> _Task objective_
Report each line of the entries that includes "discount" by copying it.

> _Given entries_
== == ==
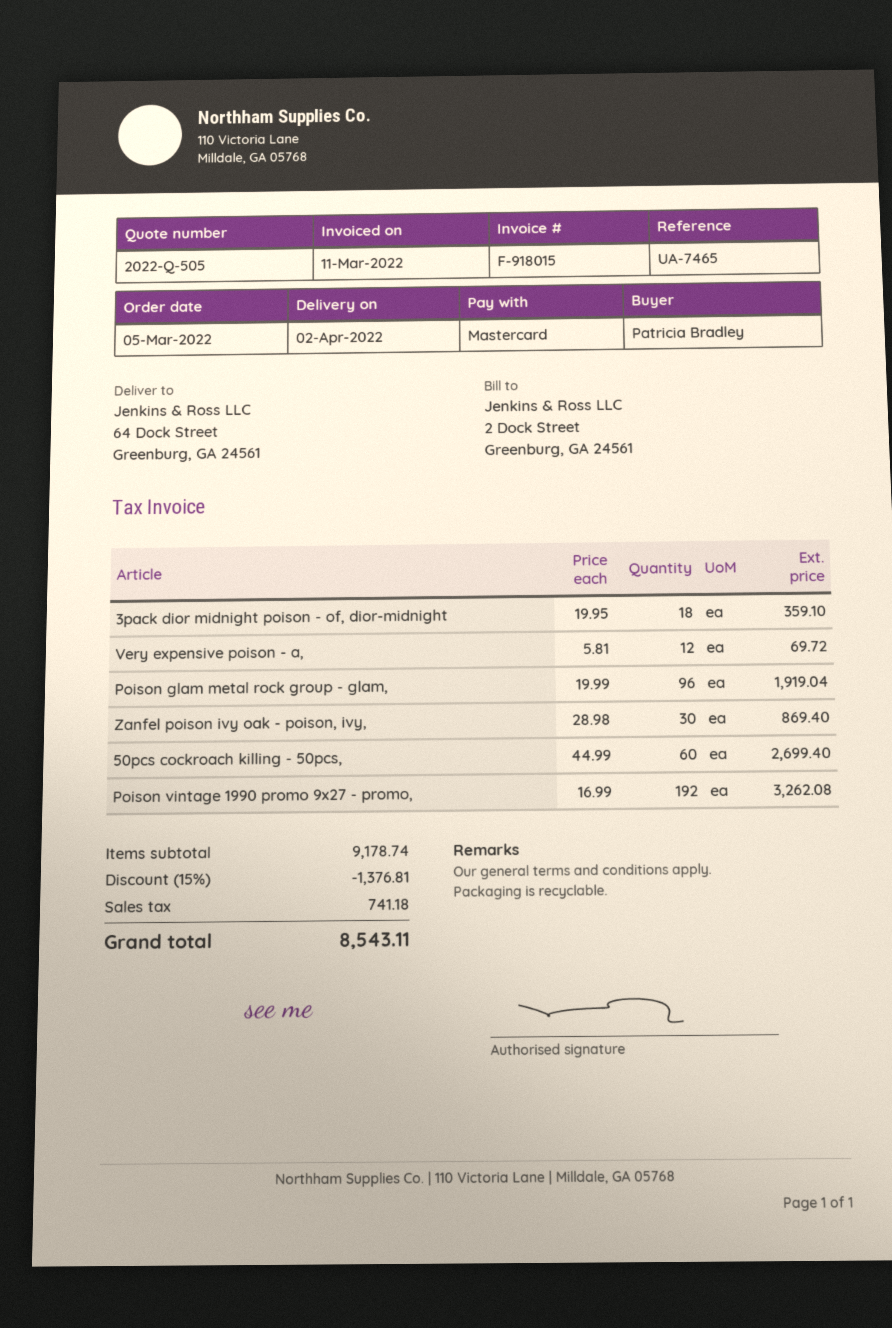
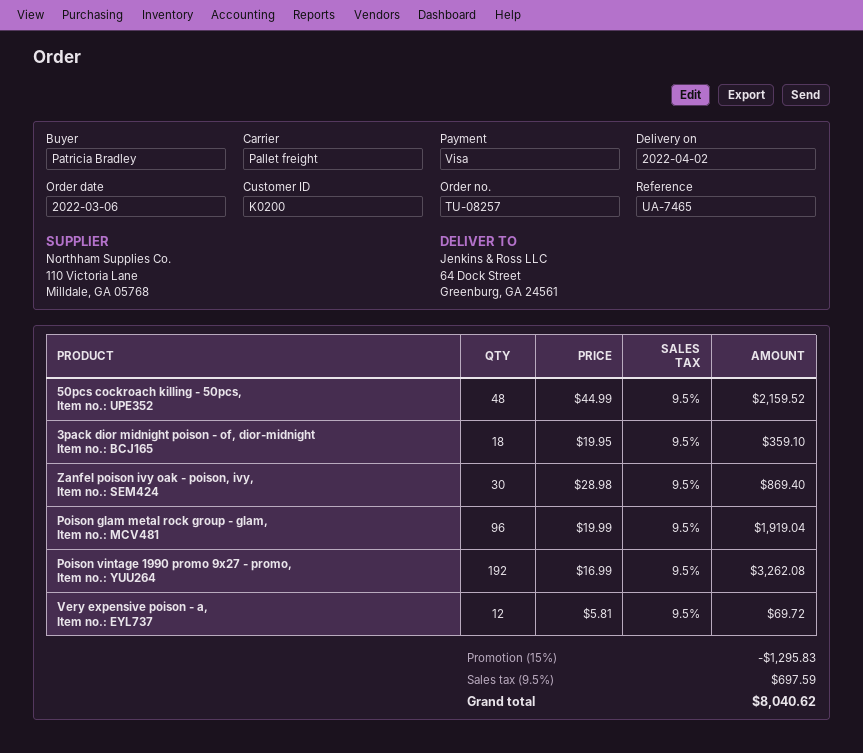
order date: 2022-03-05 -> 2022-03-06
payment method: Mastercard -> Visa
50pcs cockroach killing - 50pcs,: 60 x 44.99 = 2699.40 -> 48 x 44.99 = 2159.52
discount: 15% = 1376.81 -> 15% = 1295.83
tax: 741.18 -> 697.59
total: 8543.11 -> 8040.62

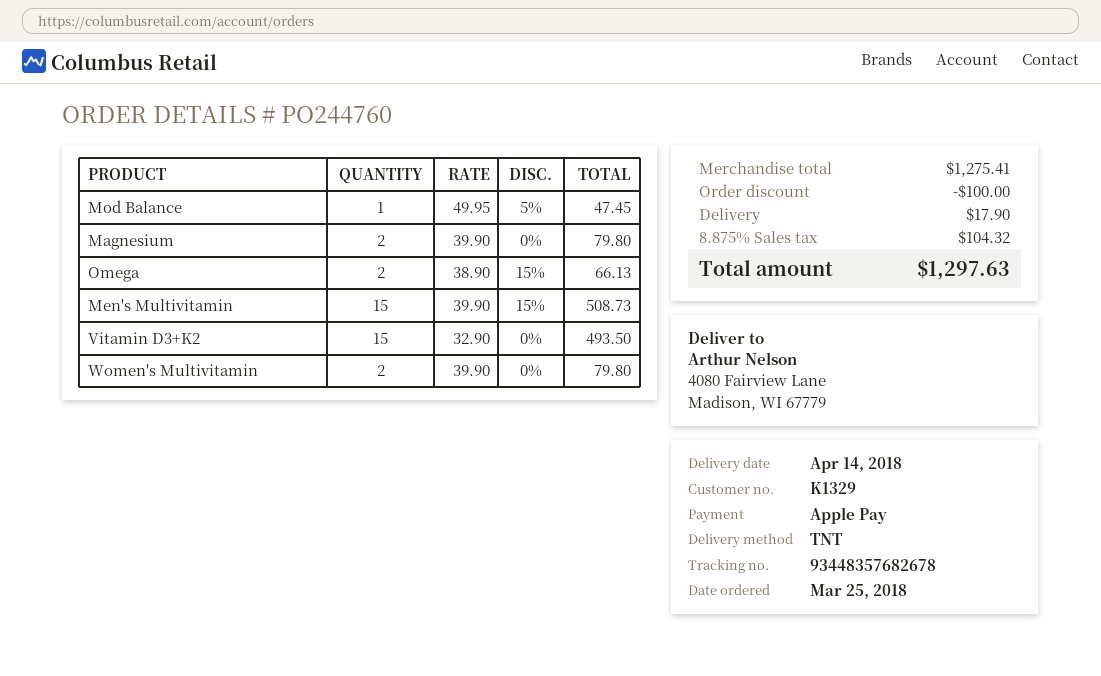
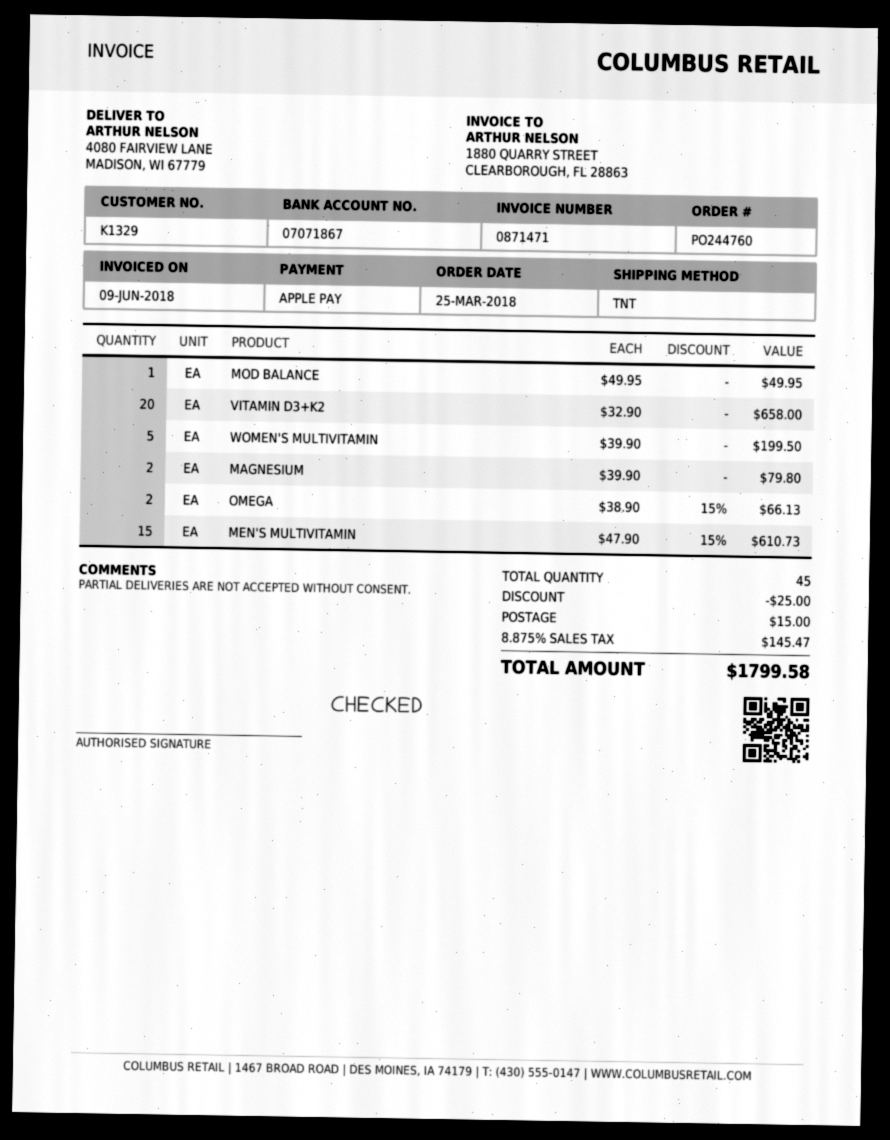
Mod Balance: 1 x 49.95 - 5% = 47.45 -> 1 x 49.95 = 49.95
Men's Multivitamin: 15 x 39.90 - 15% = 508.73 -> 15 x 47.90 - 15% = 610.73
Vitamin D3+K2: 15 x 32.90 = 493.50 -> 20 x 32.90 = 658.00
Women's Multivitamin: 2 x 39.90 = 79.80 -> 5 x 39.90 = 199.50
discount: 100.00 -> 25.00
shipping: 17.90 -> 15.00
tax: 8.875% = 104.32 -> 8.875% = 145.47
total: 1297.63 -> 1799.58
== == ==
> _Response_
discount: 15% = 1376.81 -> 15% = 1295.83
discount: 100.00 -> 25.00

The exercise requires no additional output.